▶ _YOUR ASSIGNMENT_: Below are records; work out how many of their lines contain "none" and give only that number.

-- GIVEN INFORMATION follows --

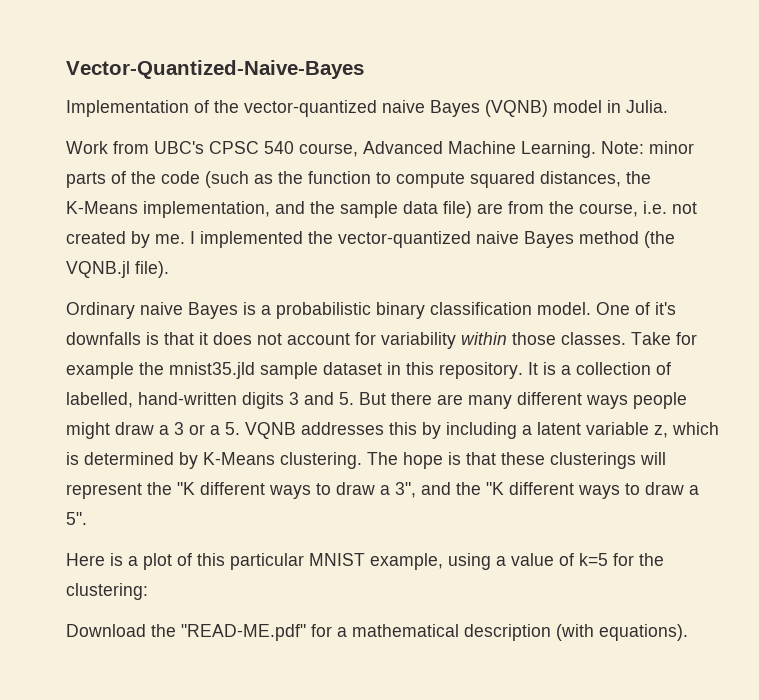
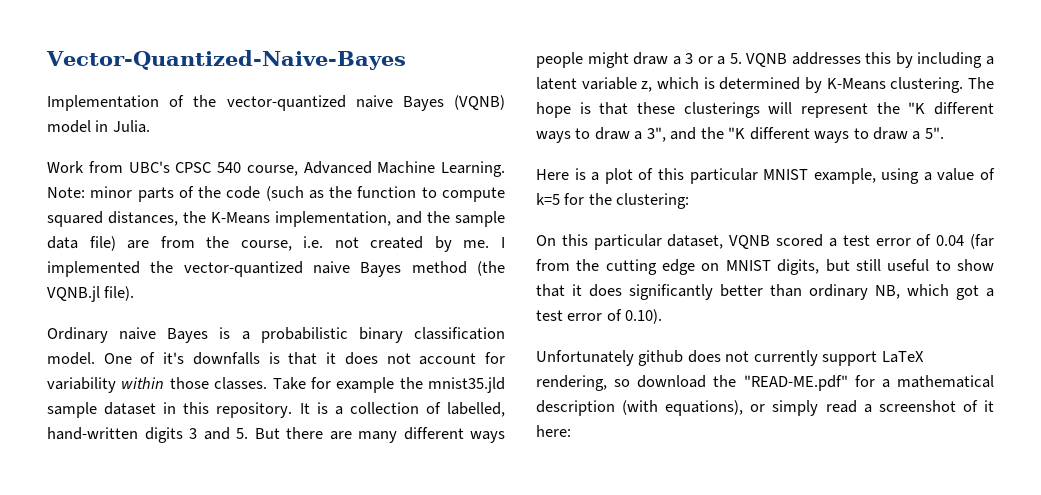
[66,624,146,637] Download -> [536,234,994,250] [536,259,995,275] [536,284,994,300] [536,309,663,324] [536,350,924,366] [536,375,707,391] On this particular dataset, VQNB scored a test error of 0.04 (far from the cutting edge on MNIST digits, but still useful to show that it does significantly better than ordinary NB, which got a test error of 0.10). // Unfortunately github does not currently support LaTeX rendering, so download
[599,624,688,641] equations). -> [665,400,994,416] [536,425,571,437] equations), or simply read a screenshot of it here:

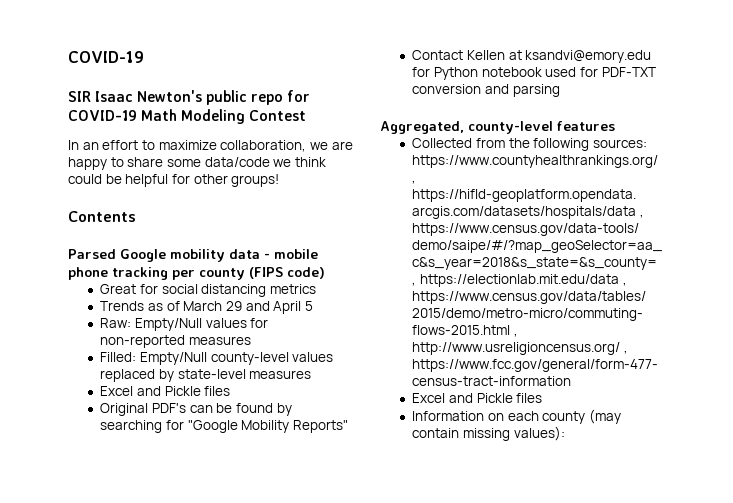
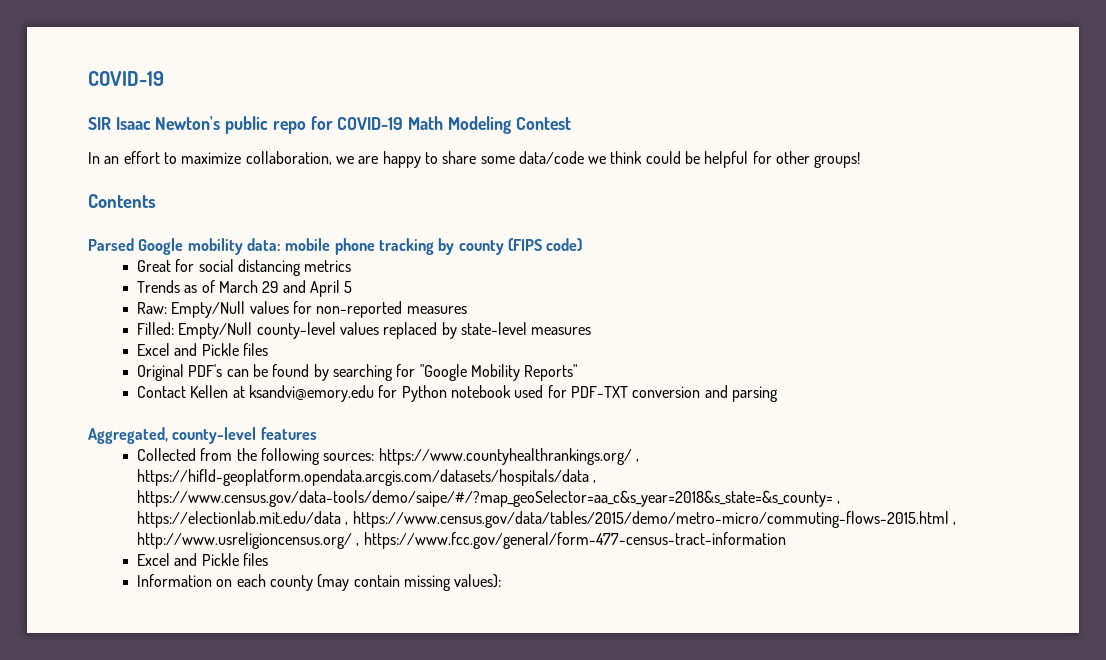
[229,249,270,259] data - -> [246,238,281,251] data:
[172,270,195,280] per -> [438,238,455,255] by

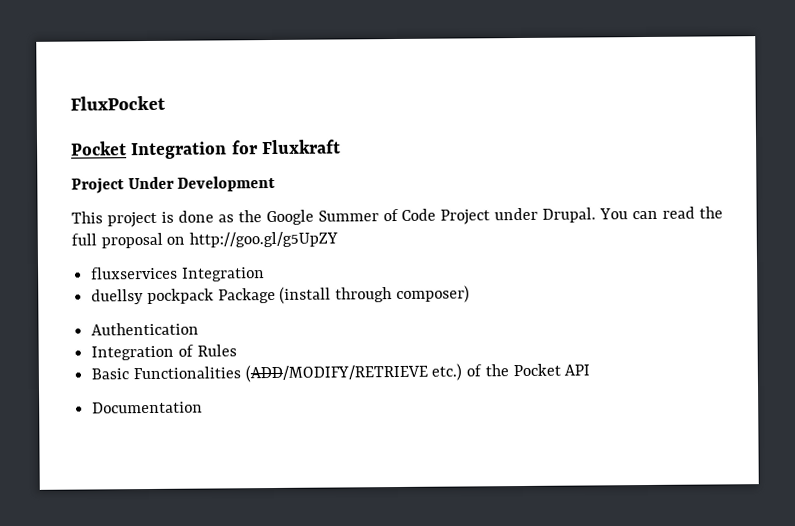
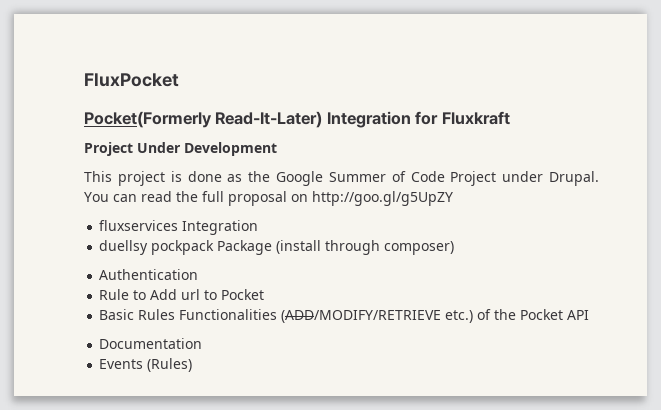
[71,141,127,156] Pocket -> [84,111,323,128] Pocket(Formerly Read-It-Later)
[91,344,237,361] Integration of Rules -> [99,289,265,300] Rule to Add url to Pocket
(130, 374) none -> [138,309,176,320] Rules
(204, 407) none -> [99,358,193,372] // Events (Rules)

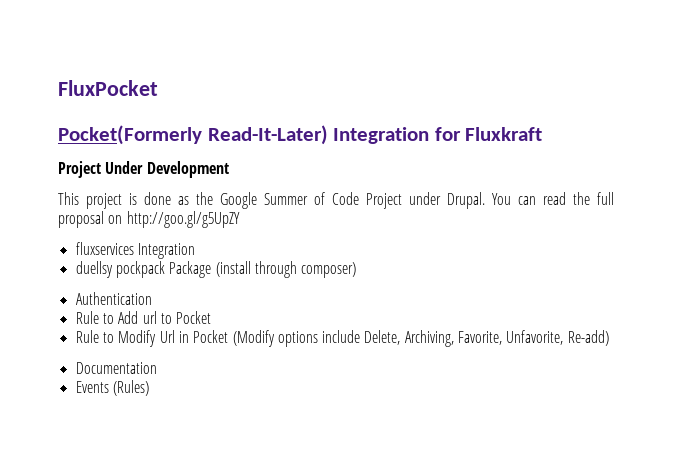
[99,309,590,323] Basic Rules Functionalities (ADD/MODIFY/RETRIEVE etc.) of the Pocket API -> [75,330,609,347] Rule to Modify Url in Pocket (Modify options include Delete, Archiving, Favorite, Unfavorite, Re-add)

-- GIVEN INFORMATION concluded --

▶ _SOLVED PROBLEM_: 2